How many lines below hold "radius"? Answer with only the number.

**SOURCE INFORMATION:**
<<<<

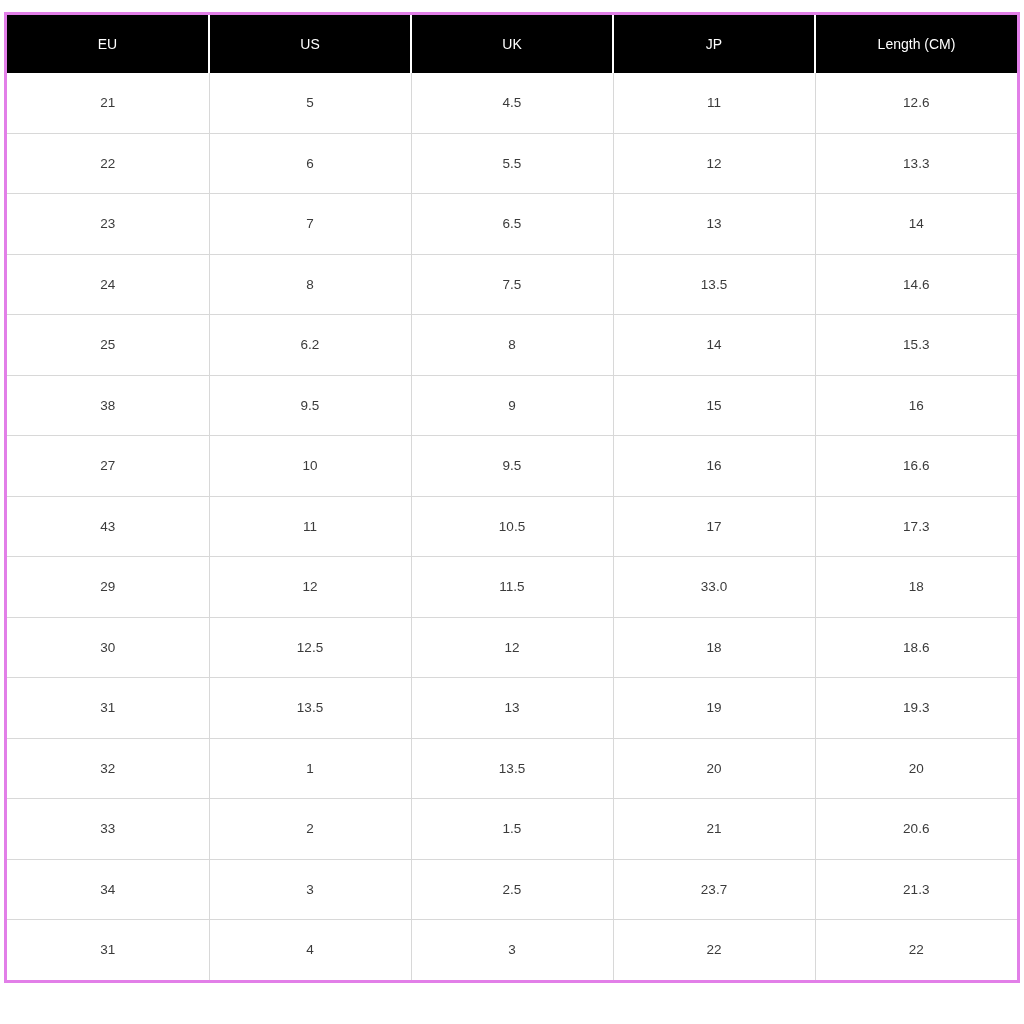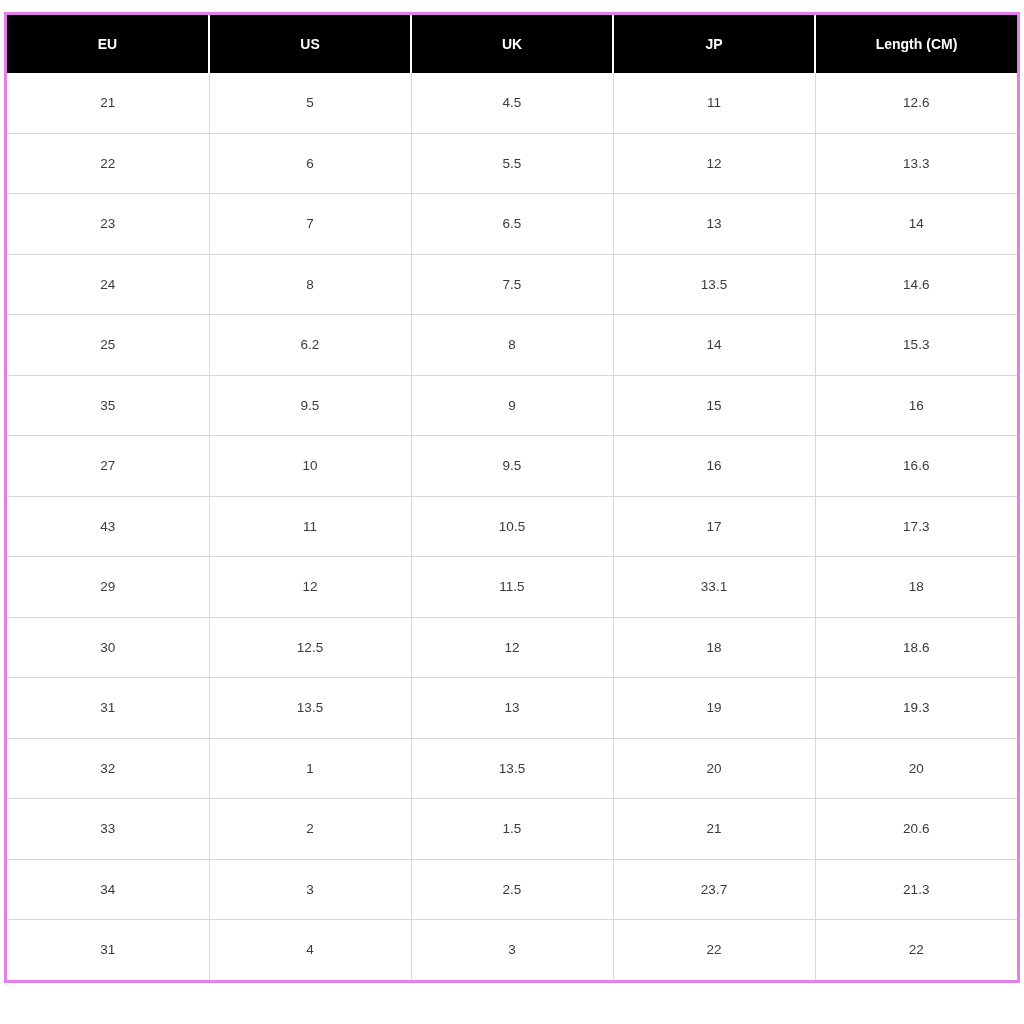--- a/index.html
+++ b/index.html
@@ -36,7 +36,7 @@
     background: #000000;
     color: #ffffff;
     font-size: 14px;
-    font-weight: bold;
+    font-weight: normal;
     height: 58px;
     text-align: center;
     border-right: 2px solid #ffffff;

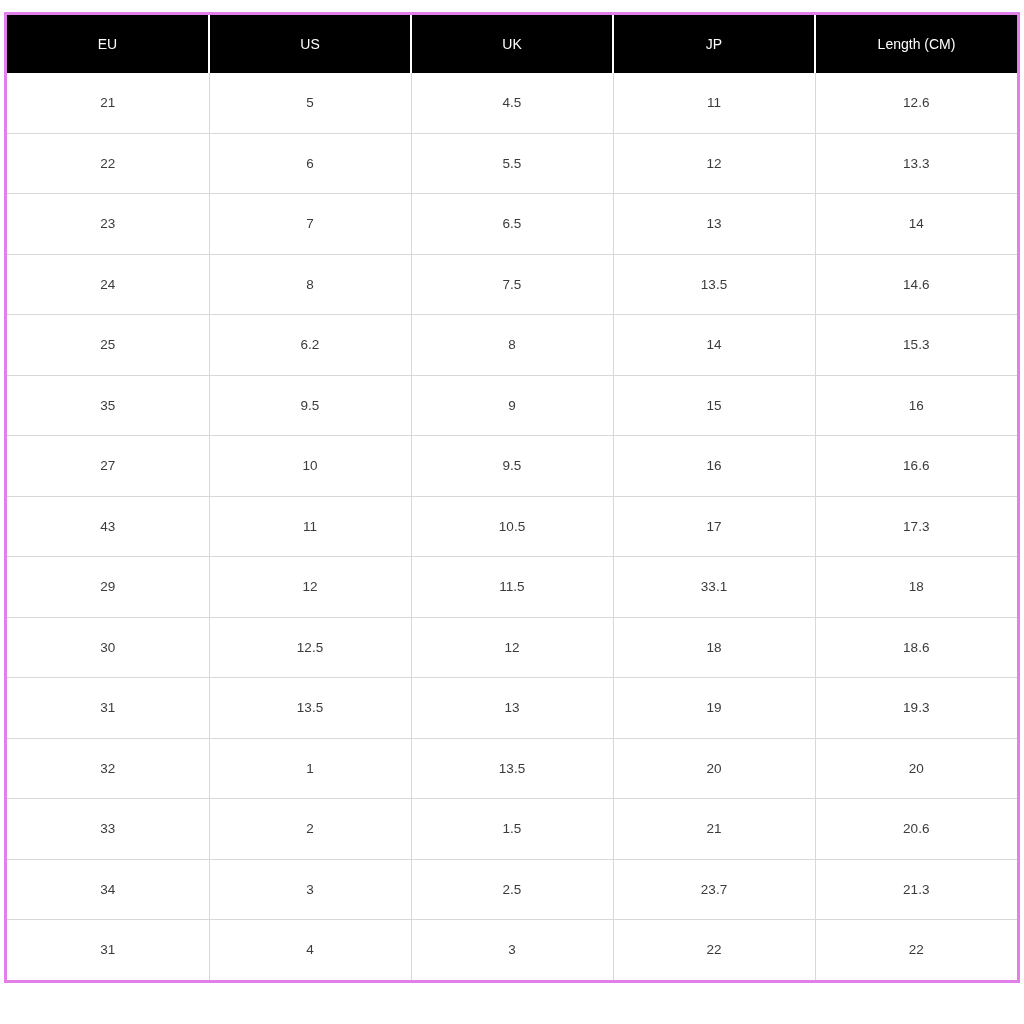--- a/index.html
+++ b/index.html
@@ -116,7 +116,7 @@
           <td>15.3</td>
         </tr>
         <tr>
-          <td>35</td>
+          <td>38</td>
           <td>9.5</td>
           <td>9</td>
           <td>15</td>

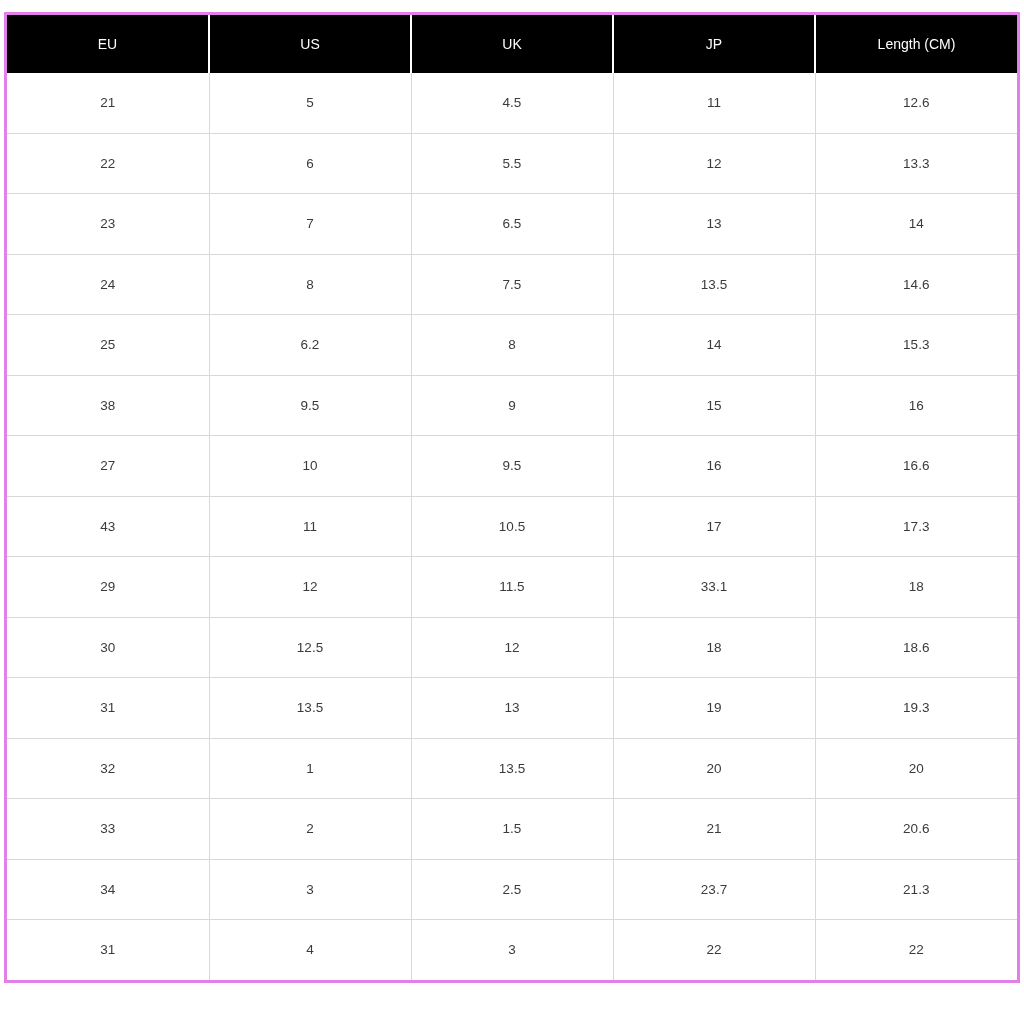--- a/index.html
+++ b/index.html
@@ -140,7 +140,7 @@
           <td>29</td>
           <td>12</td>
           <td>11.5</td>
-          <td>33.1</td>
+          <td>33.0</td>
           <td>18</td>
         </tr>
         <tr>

>>>>
<<<<

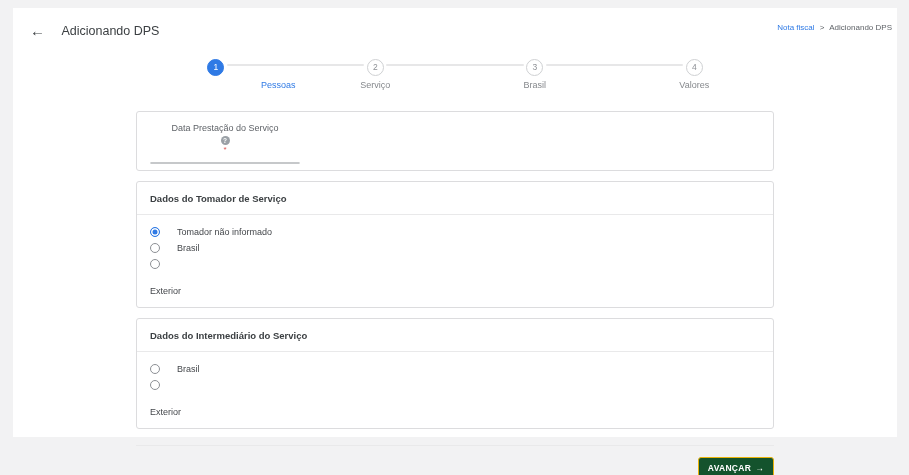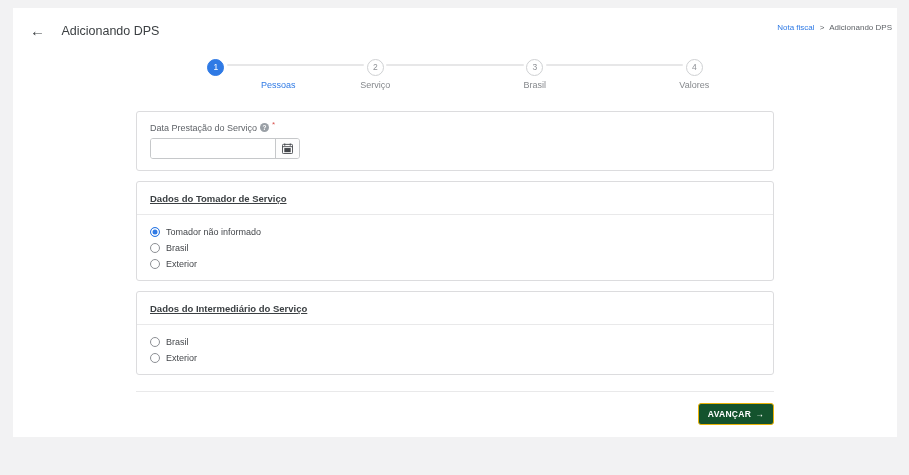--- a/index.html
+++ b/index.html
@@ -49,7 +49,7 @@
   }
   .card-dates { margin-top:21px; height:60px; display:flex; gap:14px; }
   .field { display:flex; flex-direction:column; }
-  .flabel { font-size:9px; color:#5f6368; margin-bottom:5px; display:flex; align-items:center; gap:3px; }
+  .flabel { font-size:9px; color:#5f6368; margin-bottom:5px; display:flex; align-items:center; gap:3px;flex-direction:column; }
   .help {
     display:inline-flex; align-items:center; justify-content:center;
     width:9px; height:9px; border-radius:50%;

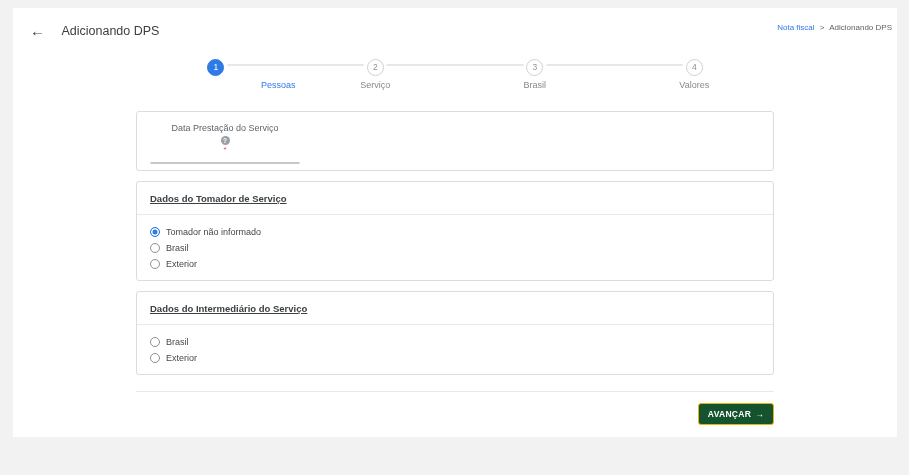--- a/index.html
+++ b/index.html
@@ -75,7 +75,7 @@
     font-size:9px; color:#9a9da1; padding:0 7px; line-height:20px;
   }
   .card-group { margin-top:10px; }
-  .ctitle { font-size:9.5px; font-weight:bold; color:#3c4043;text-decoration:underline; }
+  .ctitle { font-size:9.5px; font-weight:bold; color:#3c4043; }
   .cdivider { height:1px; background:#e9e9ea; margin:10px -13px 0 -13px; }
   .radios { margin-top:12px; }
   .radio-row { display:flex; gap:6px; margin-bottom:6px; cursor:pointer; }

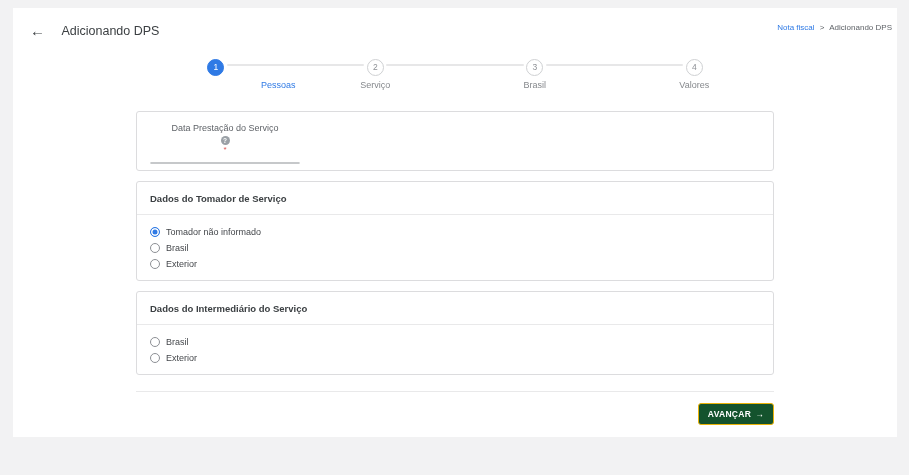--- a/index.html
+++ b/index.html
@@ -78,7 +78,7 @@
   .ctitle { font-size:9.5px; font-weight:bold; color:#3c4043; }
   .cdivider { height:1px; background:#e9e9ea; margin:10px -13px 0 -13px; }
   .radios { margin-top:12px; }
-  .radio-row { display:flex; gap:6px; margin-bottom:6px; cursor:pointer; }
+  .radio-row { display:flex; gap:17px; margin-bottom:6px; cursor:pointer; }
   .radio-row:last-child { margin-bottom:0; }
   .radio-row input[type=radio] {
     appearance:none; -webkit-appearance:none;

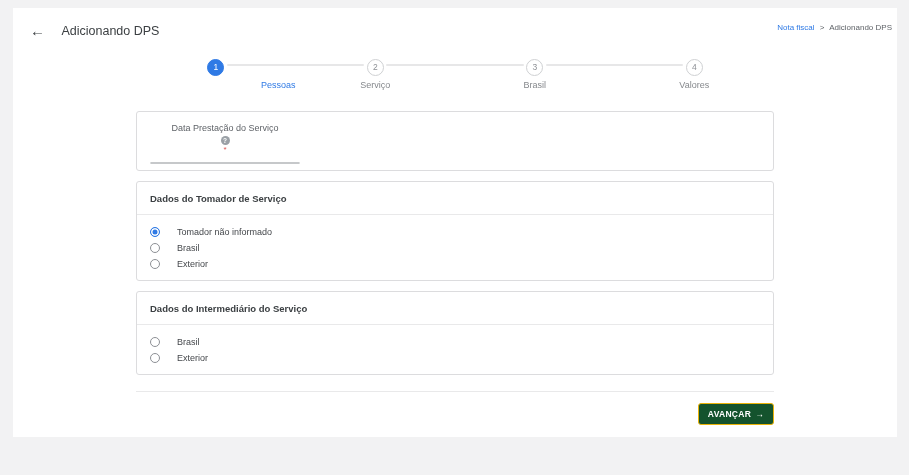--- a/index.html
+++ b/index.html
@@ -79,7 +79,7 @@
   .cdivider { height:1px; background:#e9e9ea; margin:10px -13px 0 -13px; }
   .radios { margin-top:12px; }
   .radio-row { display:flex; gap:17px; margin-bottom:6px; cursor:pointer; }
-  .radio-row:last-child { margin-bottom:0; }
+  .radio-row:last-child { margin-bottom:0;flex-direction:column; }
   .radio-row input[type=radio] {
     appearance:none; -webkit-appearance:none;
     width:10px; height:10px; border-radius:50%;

>>>>

**EXERCISE RESPONSE:**
2